== Exercise aim ==
Using the records below, repeat exactly the lines from the one holding "width: 590px;" through the one holding "text-align: justify;", both ends included, and no others.

== Material provided ==

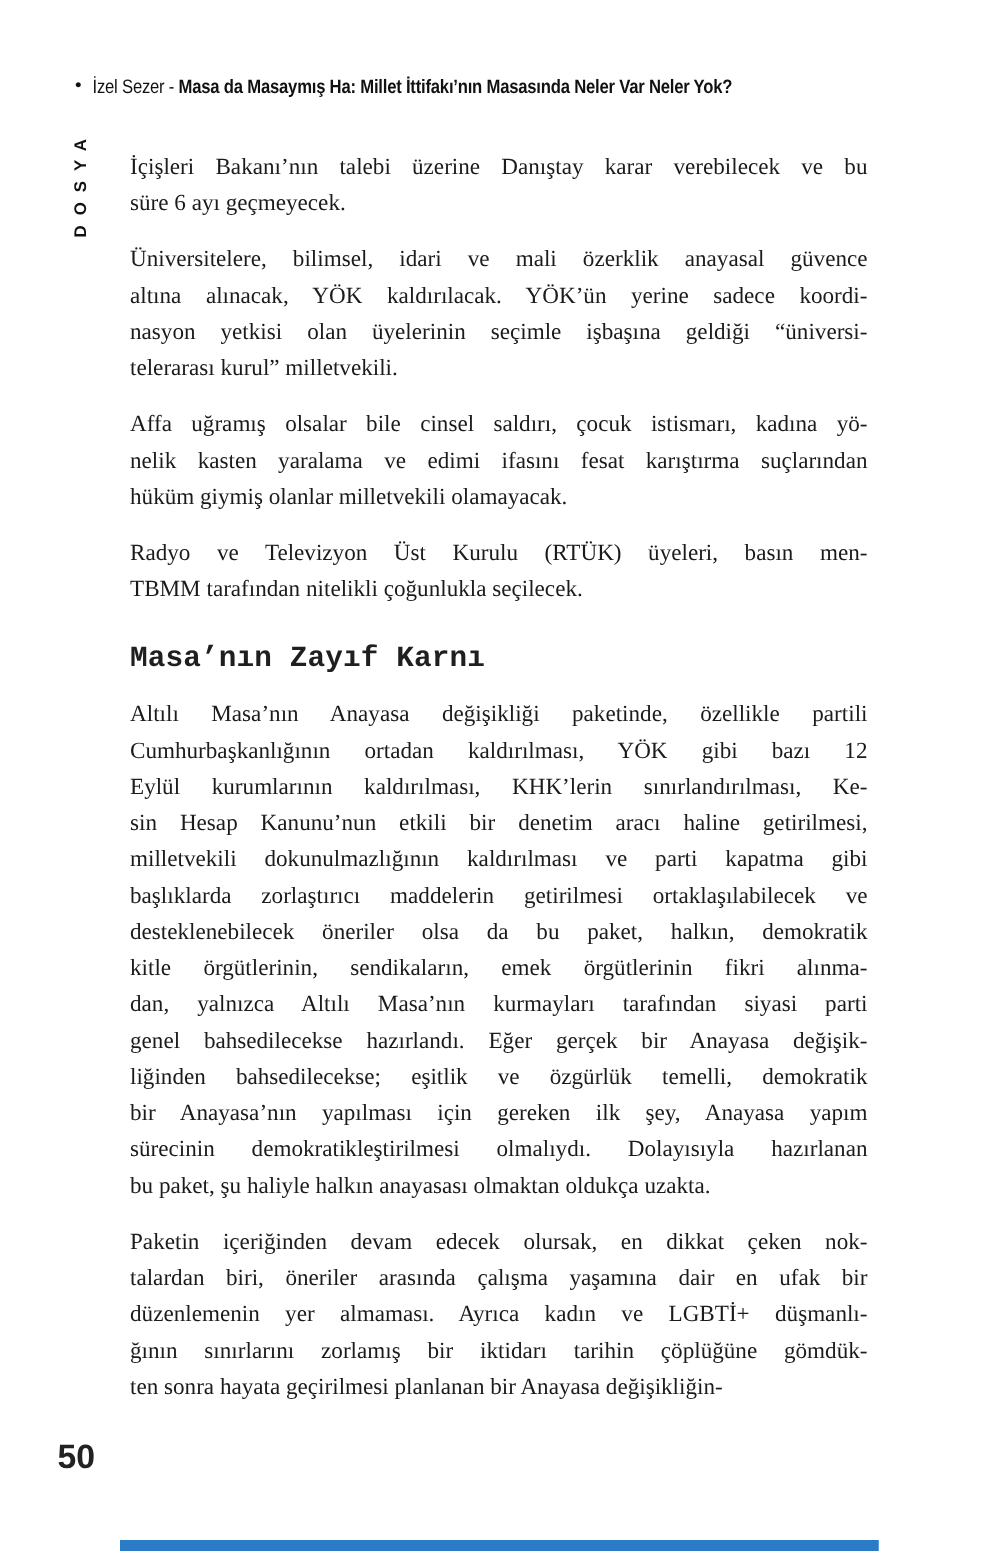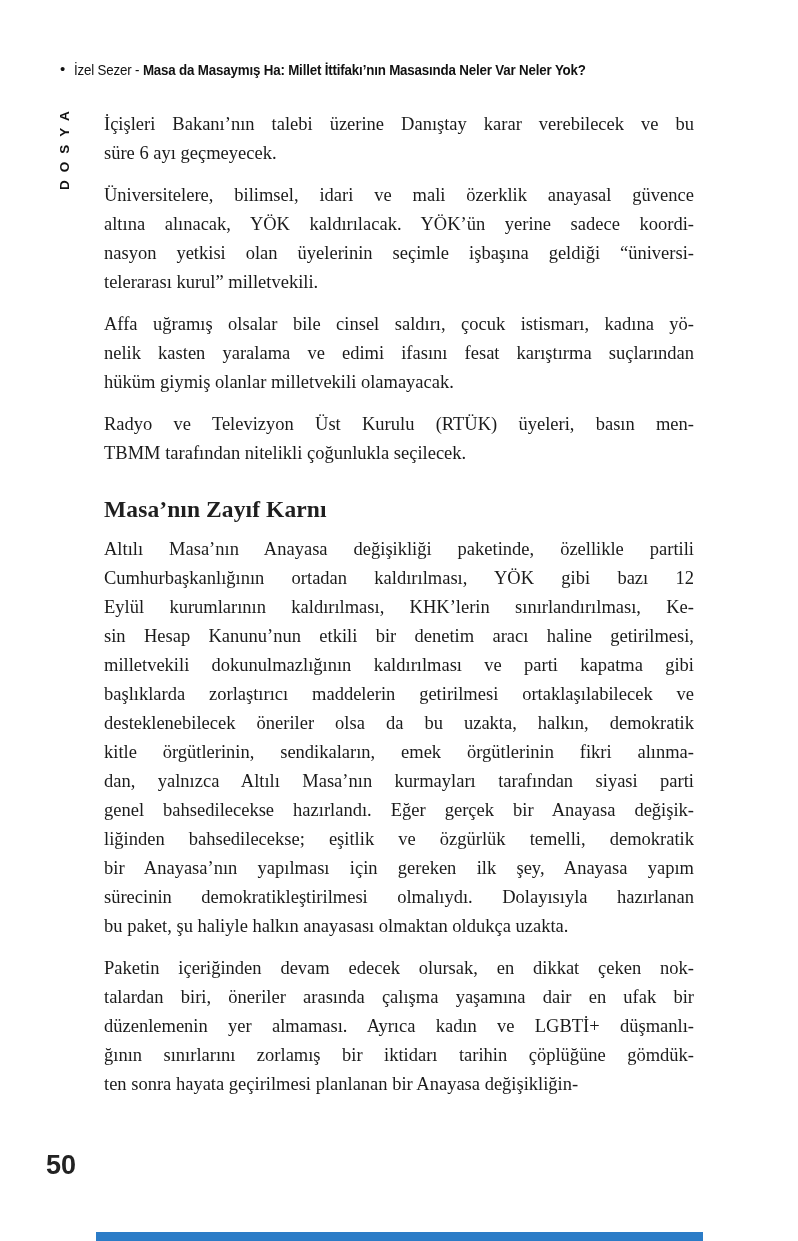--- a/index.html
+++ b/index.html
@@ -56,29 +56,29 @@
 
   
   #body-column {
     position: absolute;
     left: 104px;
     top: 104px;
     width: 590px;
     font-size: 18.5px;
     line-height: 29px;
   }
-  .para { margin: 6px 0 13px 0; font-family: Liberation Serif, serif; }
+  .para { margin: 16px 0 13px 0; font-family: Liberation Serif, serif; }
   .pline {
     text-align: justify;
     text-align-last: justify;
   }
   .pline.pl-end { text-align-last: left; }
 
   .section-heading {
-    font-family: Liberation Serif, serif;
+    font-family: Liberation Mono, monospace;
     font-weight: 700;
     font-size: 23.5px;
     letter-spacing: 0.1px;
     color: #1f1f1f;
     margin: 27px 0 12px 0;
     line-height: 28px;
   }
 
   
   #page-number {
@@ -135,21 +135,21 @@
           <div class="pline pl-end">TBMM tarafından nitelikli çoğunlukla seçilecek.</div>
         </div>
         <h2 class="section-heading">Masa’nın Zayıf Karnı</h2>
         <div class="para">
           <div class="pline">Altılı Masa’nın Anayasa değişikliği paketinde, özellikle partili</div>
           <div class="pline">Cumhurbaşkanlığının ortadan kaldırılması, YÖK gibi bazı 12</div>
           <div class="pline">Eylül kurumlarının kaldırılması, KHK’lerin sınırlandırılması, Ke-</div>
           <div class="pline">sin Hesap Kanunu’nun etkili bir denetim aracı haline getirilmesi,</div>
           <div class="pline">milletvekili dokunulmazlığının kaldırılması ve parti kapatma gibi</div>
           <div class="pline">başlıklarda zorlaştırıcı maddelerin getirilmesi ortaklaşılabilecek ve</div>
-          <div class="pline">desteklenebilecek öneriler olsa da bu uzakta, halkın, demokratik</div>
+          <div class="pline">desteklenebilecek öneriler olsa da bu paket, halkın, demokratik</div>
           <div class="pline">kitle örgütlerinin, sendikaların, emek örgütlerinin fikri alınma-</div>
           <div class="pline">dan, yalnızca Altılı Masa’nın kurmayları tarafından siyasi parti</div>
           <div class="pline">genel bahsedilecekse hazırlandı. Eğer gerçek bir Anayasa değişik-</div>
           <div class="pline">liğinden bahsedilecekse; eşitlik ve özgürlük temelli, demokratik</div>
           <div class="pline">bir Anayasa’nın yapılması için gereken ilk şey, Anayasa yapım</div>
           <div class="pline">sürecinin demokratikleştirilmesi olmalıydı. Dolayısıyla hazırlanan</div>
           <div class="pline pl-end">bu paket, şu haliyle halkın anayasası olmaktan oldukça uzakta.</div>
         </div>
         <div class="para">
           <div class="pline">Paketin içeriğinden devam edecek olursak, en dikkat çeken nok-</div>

--

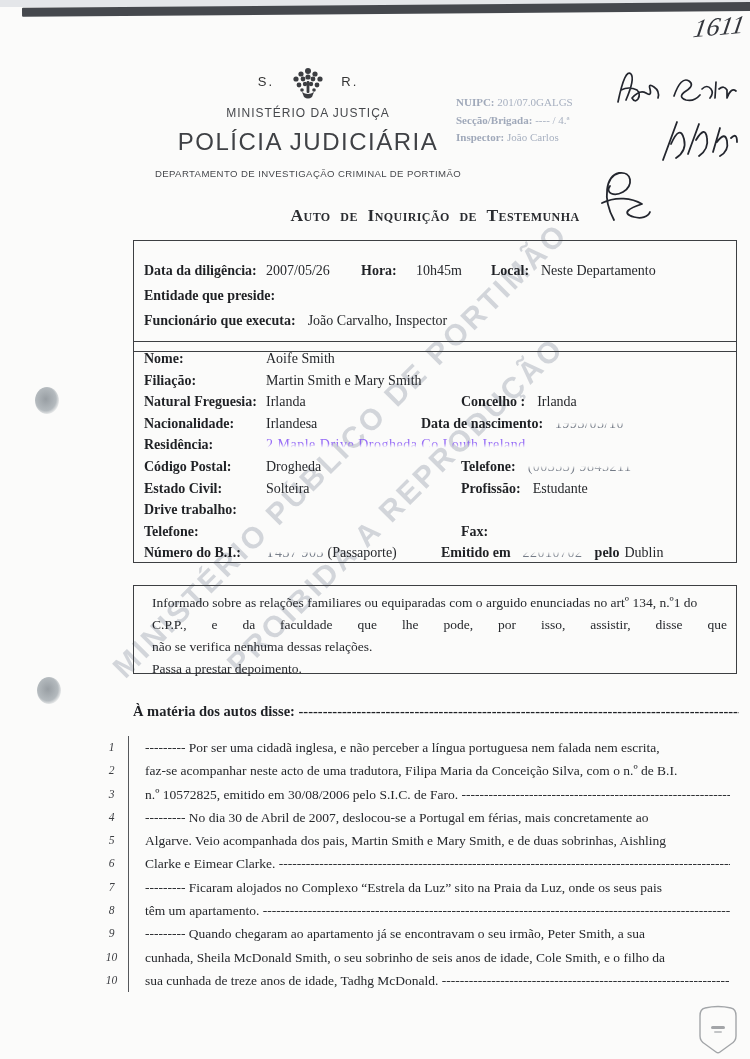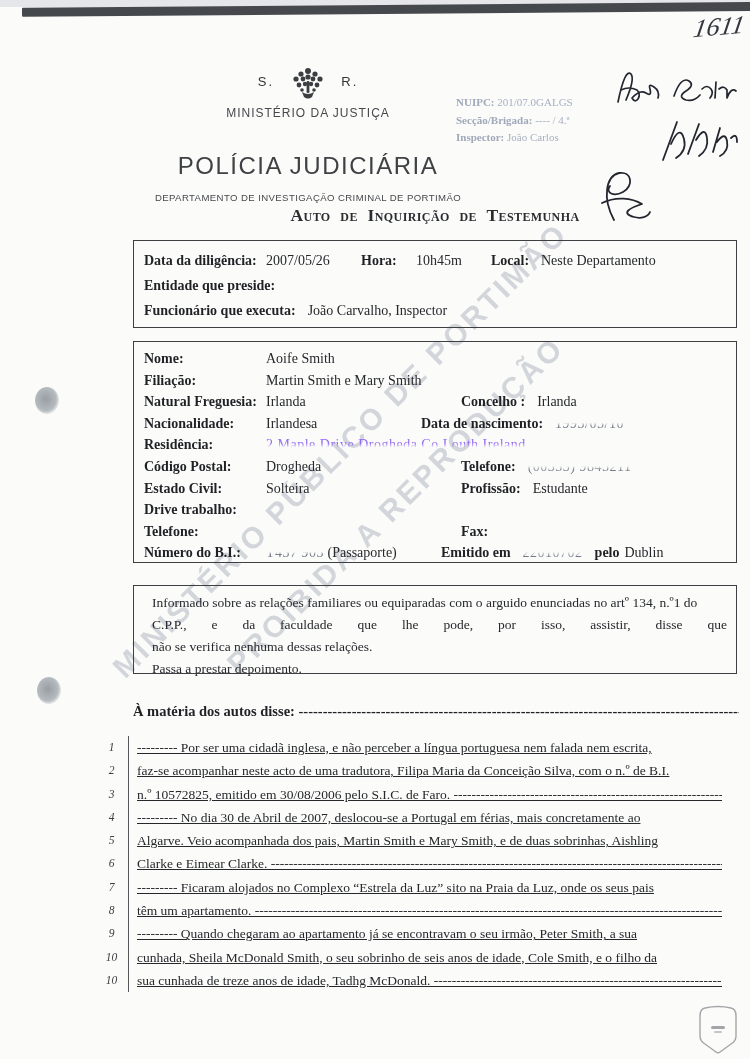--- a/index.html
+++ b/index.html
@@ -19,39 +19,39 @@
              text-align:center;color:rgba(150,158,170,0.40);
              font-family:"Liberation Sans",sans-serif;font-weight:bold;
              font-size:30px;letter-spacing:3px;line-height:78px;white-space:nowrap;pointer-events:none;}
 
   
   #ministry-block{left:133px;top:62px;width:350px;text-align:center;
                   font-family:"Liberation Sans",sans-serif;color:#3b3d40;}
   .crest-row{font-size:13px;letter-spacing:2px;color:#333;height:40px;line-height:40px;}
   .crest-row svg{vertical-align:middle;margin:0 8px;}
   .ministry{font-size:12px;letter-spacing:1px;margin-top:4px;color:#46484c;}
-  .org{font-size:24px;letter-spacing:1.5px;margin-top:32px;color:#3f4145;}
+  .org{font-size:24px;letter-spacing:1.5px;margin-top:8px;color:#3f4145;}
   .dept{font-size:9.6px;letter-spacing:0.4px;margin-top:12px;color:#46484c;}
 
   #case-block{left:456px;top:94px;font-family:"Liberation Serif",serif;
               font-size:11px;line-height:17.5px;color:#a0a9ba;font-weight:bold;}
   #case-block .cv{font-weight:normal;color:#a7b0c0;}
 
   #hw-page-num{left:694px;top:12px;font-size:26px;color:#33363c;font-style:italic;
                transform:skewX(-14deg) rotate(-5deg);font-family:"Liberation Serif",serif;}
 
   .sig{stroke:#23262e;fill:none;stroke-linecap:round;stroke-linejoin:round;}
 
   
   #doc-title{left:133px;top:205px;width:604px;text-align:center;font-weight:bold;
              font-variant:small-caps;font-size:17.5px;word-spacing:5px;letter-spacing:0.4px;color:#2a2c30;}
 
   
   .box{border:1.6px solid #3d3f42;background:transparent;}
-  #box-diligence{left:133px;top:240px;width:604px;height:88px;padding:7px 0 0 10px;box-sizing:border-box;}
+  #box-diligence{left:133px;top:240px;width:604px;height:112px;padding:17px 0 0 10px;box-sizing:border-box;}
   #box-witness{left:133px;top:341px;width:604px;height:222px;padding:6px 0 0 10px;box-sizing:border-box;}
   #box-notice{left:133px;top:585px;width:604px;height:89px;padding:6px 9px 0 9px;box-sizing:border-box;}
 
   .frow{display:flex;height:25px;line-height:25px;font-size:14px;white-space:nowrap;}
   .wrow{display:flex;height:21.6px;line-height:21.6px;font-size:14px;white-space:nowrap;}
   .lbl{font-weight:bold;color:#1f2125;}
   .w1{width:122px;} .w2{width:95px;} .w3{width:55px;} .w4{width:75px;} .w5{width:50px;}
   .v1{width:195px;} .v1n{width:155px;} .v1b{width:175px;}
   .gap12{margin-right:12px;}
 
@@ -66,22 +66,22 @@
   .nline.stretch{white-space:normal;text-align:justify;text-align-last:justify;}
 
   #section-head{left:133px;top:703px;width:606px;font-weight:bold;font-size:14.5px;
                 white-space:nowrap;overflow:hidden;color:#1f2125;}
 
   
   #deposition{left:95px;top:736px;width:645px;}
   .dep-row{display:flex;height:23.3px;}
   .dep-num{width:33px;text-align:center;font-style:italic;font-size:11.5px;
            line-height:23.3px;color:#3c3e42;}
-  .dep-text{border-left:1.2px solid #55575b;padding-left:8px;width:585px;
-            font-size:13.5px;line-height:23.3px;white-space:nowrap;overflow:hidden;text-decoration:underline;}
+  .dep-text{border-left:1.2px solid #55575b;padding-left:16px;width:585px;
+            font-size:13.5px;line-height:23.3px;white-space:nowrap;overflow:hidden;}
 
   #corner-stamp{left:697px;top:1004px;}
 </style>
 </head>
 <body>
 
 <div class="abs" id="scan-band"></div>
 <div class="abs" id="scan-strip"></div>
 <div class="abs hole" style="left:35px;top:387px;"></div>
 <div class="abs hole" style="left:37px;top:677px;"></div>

== Output ==
     width: 590px;
     font-size: 18.5px;
     line-height: 29px;
   }
-  .para { margin: 6px 0 13px 0; font-family: Liberation Serif, serif; }
+  .para { margin: 16px 0 13px 0; font-family: Liberation Serif, serif; }
   .pline {
     text-align: justify;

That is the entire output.